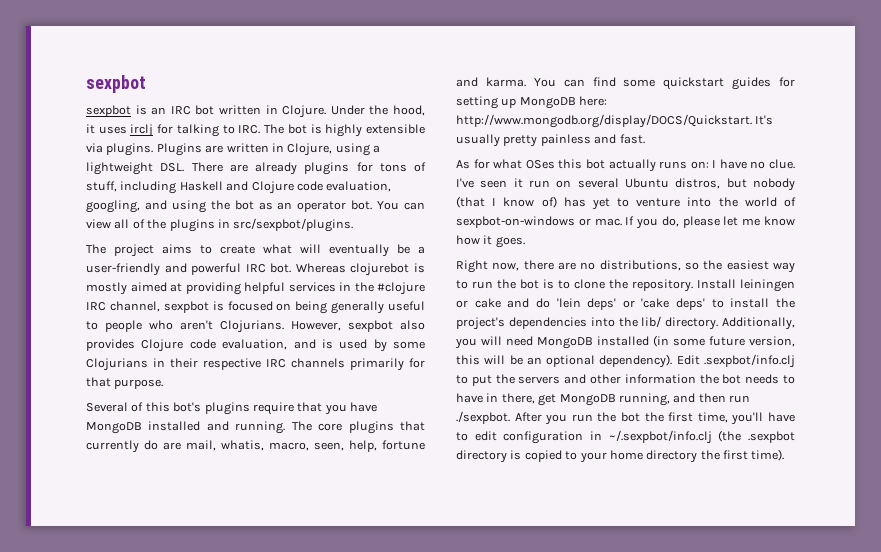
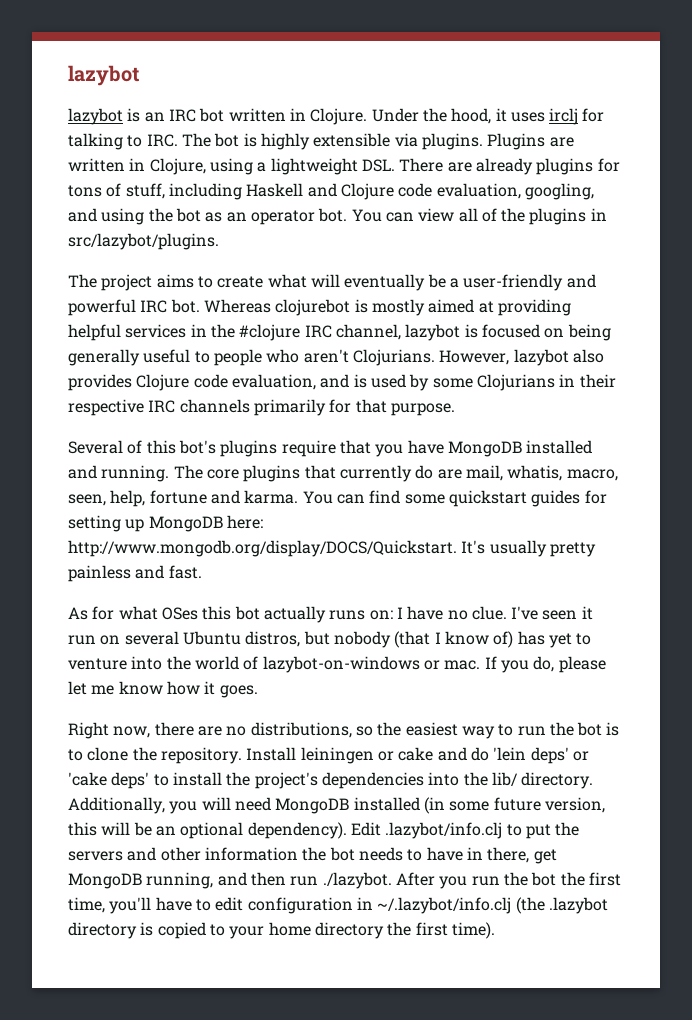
[86,75,146,93] [86,105,131,117] sexpbot // sexpbot -> [68,65,139,86] [68,108,123,125] lazybot // lazybot
[233,218,354,232] src/sexpbot/plugins. -> [68,233,219,250] src/lazybot/plugins.
[163,301,209,313] sexpbot -> [405,324,461,341] lazybot
[348,320,393,332] sexpbot -> [513,349,569,366] lazybot
[456,216,575,228] sexpbot-on-windows -> [262,656,420,673] lazybot-on-windows
[704,354,795,368] .sexpbot/info.clj -> [385,822,503,839] .lazybot/info.clj
[456,411,510,424] ./sexpbot. -> [322,872,392,889] ./lazybot.
[608,430,795,444] ~/.sexpbot/info.clj (the .sexpbot -> [377,897,608,914] ~/.lazybot/info.clj (the .lazybot

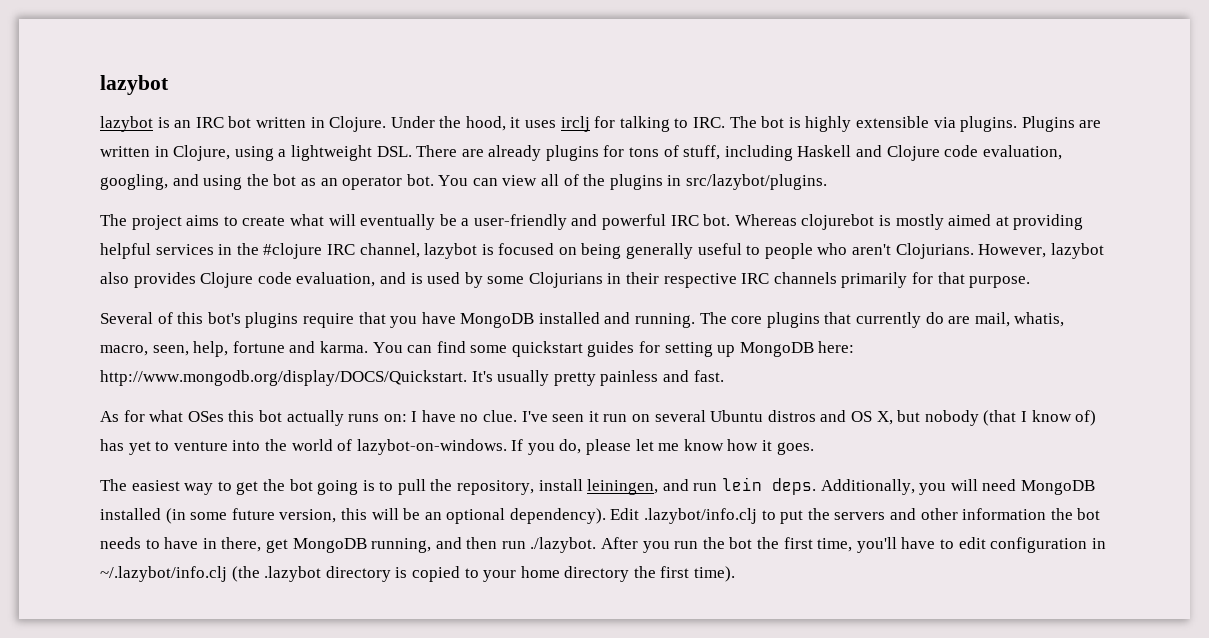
[245,631,301,647] distros, -> [767,410,893,425] distros and OS X,
[262,656,481,673] lazybot-on-windows or mac. -> [356,439,507,455] lazybot-on-windows.
[68,722,402,739] Right now, there are no distributions, so the -> [100,479,127,491] The
[517,722,603,736] run the bot -> [236,479,359,495] get the bot going
[87,747,589,764] [68,772,594,789] clone the repository. Install leiningen or cake and do 'lein deps' or 'cake deps' to install the project's dependencies into the lib/ directory. -> [397,477,817,495] pull the repository, install leiningen, and run lein deps.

= = = = =

Task to complete:
Print exactly the lines from the first line of the records above through the line containing "[608,430,795,444] ~/.sexpbot/info.clj (the", both included, and leave the pictures out.

Answer section:
[86,75,146,93] [86,105,131,117] sexpbot // sexpbot -> [68,65,139,86] [68,108,123,125] lazybot // lazybot
[233,218,354,232] src/sexpbot/plugins. -> [68,233,219,250] src/lazybot/plugins.
[163,301,209,313] sexpbot -> [405,324,461,341] lazybot
[348,320,393,332] sexpbot -> [513,349,569,366] lazybot
[456,216,575,228] sexpbot-on-windows -> [262,656,420,673] lazybot-on-windows
[704,354,795,368] .sexpbot/info.clj -> [385,822,503,839] .lazybot/info.clj
[456,411,510,424] ./sexpbot. -> [322,872,392,889] ./lazybot.
[608,430,795,444] ~/.sexpbot/info.clj (the .sexpbot -> [377,897,608,914] ~/.lazybot/info.clj (the .lazybot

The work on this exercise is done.